PDA

View Full Version : Thinking about how bad it could get...




tangent4ronpaul
07-29-2008, 10:04 PM
I was extrapolating some data from page 129-131 of this report:
http://www.empcommission.org/docs/A2473-EMP_Commission-7MB.pdf

Of the 300 Million people in this country, 170 Million are employed. (there is 12% unemployment)
17 Million are in the manufacturing sector.
1.7 Million of these work in food processing.

130 Million are in school, retired, unemployed, etc.

Anyone know what the breakdown is for the non-manufacturing sector? - I'm guessing the majority of it is paper-pushers and the service industry. That's 153 Million that don't make stuff. Much of the paper-pushing is due to government regulations and laws.

We are a food superpower, leading production of the worlds 10 major crops, meats, poultry and fish. We supply over 50% of the worlds cereal grains, Canada, Argentina and Australia combined supply somewhat less than 30% combined. Most of the worlds nations do not export grain.

The failed experiment called ethanol has already caused mass starvation and food riots.

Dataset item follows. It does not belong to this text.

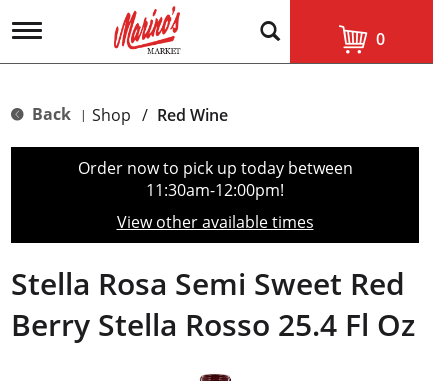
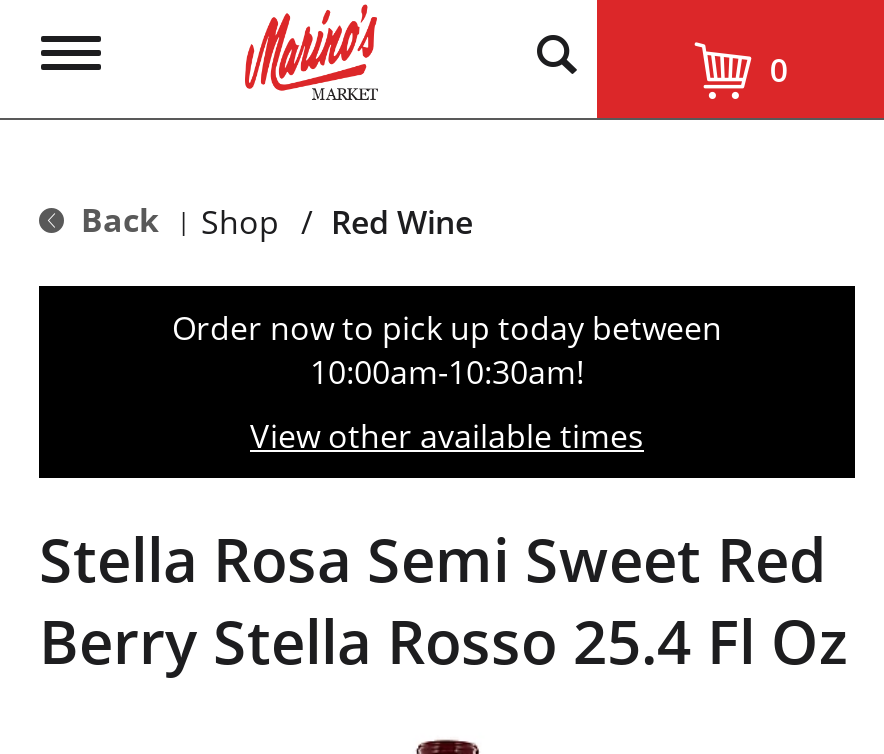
[146,179,284,201] 11:30am-12:00pm! -> [310,350,584,394] 10:00am-10:30am!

“These U.S. Exports go far towards alleviating hunger and preserving political stability in nations that lack the resources to feed their own populations”.

Hurricane Andrew resulted in a nationwide shortage of transformers for a year. We had to order replacements from overseas.

A few years ago, at a congressional hearing someone made the comment that we are not only loosing our manufacturing base as it's being bought and shipped overseas, but we now no longer have the machines to make machines. He's talking about re-tooling the country. We can't.

Supermarkets only have enough food for 1-3 days. “just-in-time” food distribution is making this worse.

Many industries are clumped together in limited geographic regions – Chemical manufacture, refining, steel foundries, shipbuilding, etc. Now the military is following suite, in the same tradition as “just-in-time” production and maximizing profit, while minimizing cost through base consolidation. In short, creating single points of failure to an attack.

We are dependent on imported oil.

Imagine a major world wide conflict, as might be kicked off by attacking Iran.

If the shipping lanes were like they were in WWII...

We now import the majority of what we use, besides food.

Both Russia and China have large navy's. Ours has gotten smaller.

China has a population problem, but lifted it's one child per family law recently. The only reason I can think of that they might do that is if they expect a major war – either in 16-20 years, or sooner to replace it's population and provide cannon fodder.

Any thoughts on this?

-n

WRellim
07-29-2008, 10:56 PM
A significant percentage (i believe somewhere approaching 30% these days) work either directly in government (federal, state, local) or for companies that are doing substantial contract work for governments (roads, computer contracts, etc.)

And probably an additional 10% work for a host of "so-called" NGO's and foundations many of which are partially supported by government grants (and nearly all of which are supported in the sense of the organization itself being "tax-free").



China has a population problem, but lifted it's one child per family law recently. The only reason I can think of that they might do that is if they expect a major war – either in 16-20 years, or sooner to replace it's population and provide cannon fodder.

Actually it is because their "one child" policy essentially (and brutally) succeeded, and now they are getting worried that as a result, their population demographic will end up "inverted" (too few young people having to support too many old people).